The Effects of Acute Aerobic and Resistance Exercise on mTOR Signaling and Autophagy in Human Skeletal Muscle

Exercise serves as a powerful stimulus to induce skeletal muscle adaptation. For instance, it is well understood that aerobic exercise (AE) elicits an adaptive response ultimately leading to increased fatigue resistance and capillarization, whereas resistance exercise (RE) is known to elicit an adaptive response leading to increased muscle strength and size. However, the precise molecular mechanisms mediating these unique adaptations to different forms of exercise remain to be completely resolved. The purpose of this study was to investigate the adaptive cellular response of skeletal muscle following acute AE and RE. Specifically, this study focused on two molecular processes: 1) mammalian/mechanistic target of rapamycin (mTOR) signaling pathway, a regulator of muscle protein synthesis, and 2) autophagy, a process through which proteins and organelles are broken down in the muscle fiber. In a counterbalanced, crossover design, six healthy, recreationally active young men (27±3 yr) completed acute AE (40 min of cycling ~70% maximal HR) and acute RE [8 sets, 10 reps, ~65% 1-repetition maximum (1RM)] separated by ~1wk.

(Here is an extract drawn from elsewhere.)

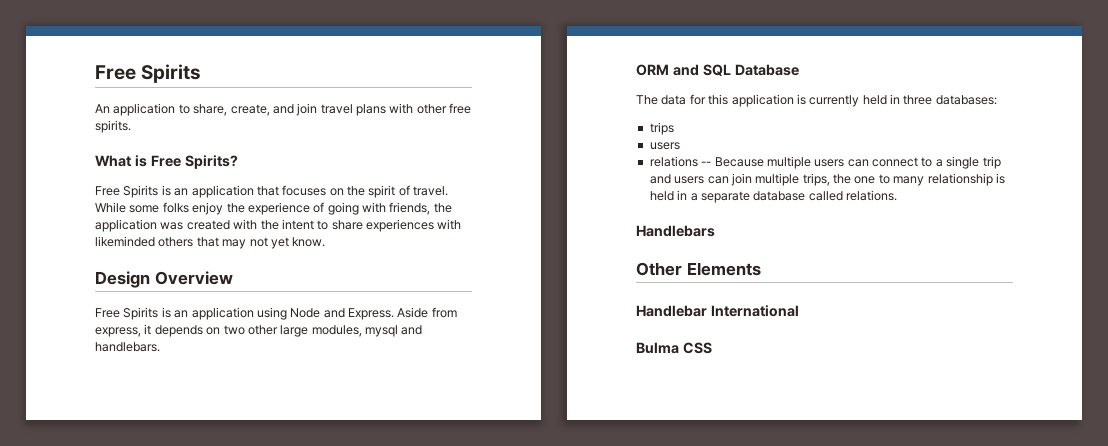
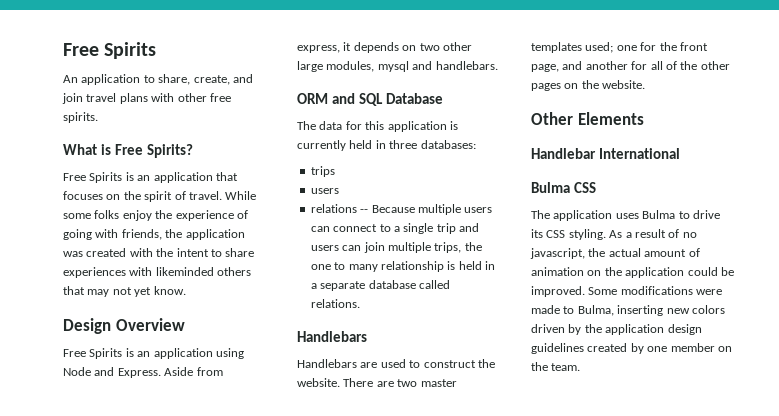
(715, 231) none -> [297,359,495,368] [297,378,457,387] [531,42,708,53] [531,61,730,72] [531,80,646,91] // Handlebars are used to construct the website. There are two master templates used; one for the front page, and another for all of the other pages on the website.
(712, 348) none -> [531,210,720,221] [531,229,697,240] [530,248,700,259] [531,267,734,278] [531,286,723,297] [531,305,725,316] [531,324,702,335] [531,343,732,354] [531,362,581,371] // The application uses Bulma to drive its CSS styling. As a result of no javascript, the actual amount of animation on the application could be improved. Some modifications were made to Bulma, inserting new colors driven by the application design guidelines created by one member on the team.

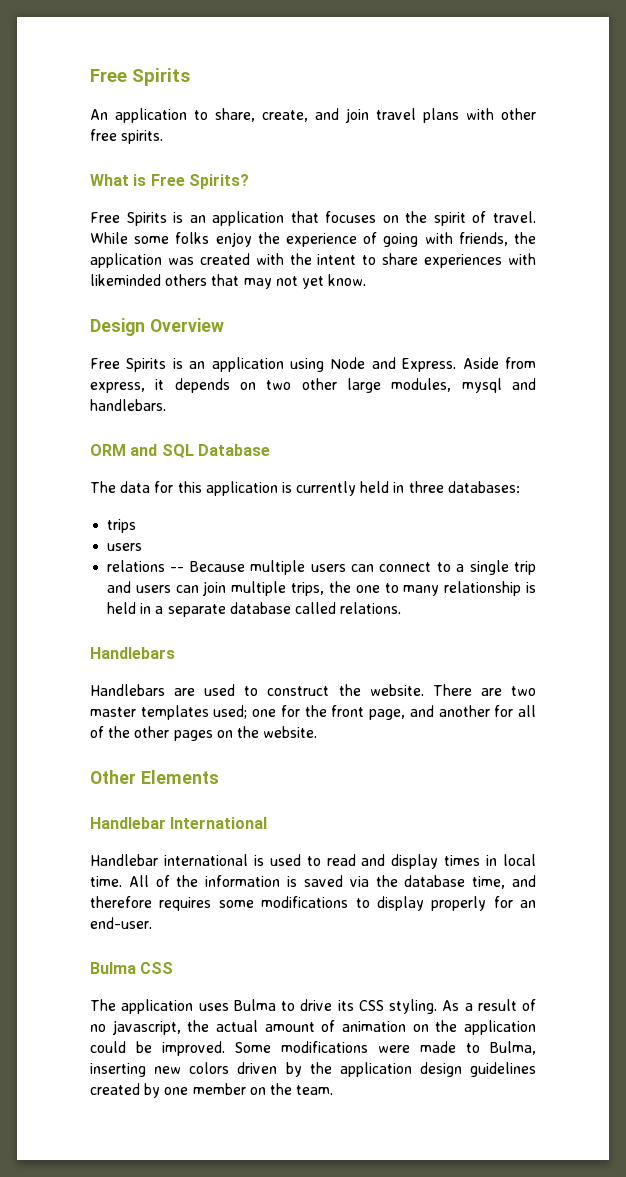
(680, 153) none -> [90,854,536,869] [90,875,536,889] [90,896,536,911] [90,917,152,929] // Handlebar international is used to read and display times in local time. All of the information is saved via the database time, and therefore requires some modifications to display properly for an end-user.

Muscle biopsies (vastus lateralis) were obtained before, at 1 and 4h post exercise and western blot analyses were used to examine the phosphorylation of mTOR signaling proteins and various markers of autophagy. Phosphorylation of mTORSer2448 increased only following RE at 4h (P < 0.05). However, phosphorylation of p70S6K1Thr389, a downstream marker of mTOR, increased following both AE and RE at 4h (P < 0.05). However, p70S6K1Thr389 was phosphorylated to a greater extent at 1h following RE compared to AE (P < 0.05). LC3BII was decreased at 1h and 4h postexercise in response to both AE and RE (P < 0.05). These data indicate that both acute AE and RE stimulate, to some degree, mTOR signaling in skeletal muscle, a pathway associated with increased muscle protein synthesis. Further, based on markers examined in the current study, both acute AE and RE similarly stimulate autophagy, which is associated with muscle protein breakdown. These data indicate that, at least in the immediate hours post exercise, the unique adaptations to AE and RE exercise may be mediated through cellular pathways other than mTOR and autophagy.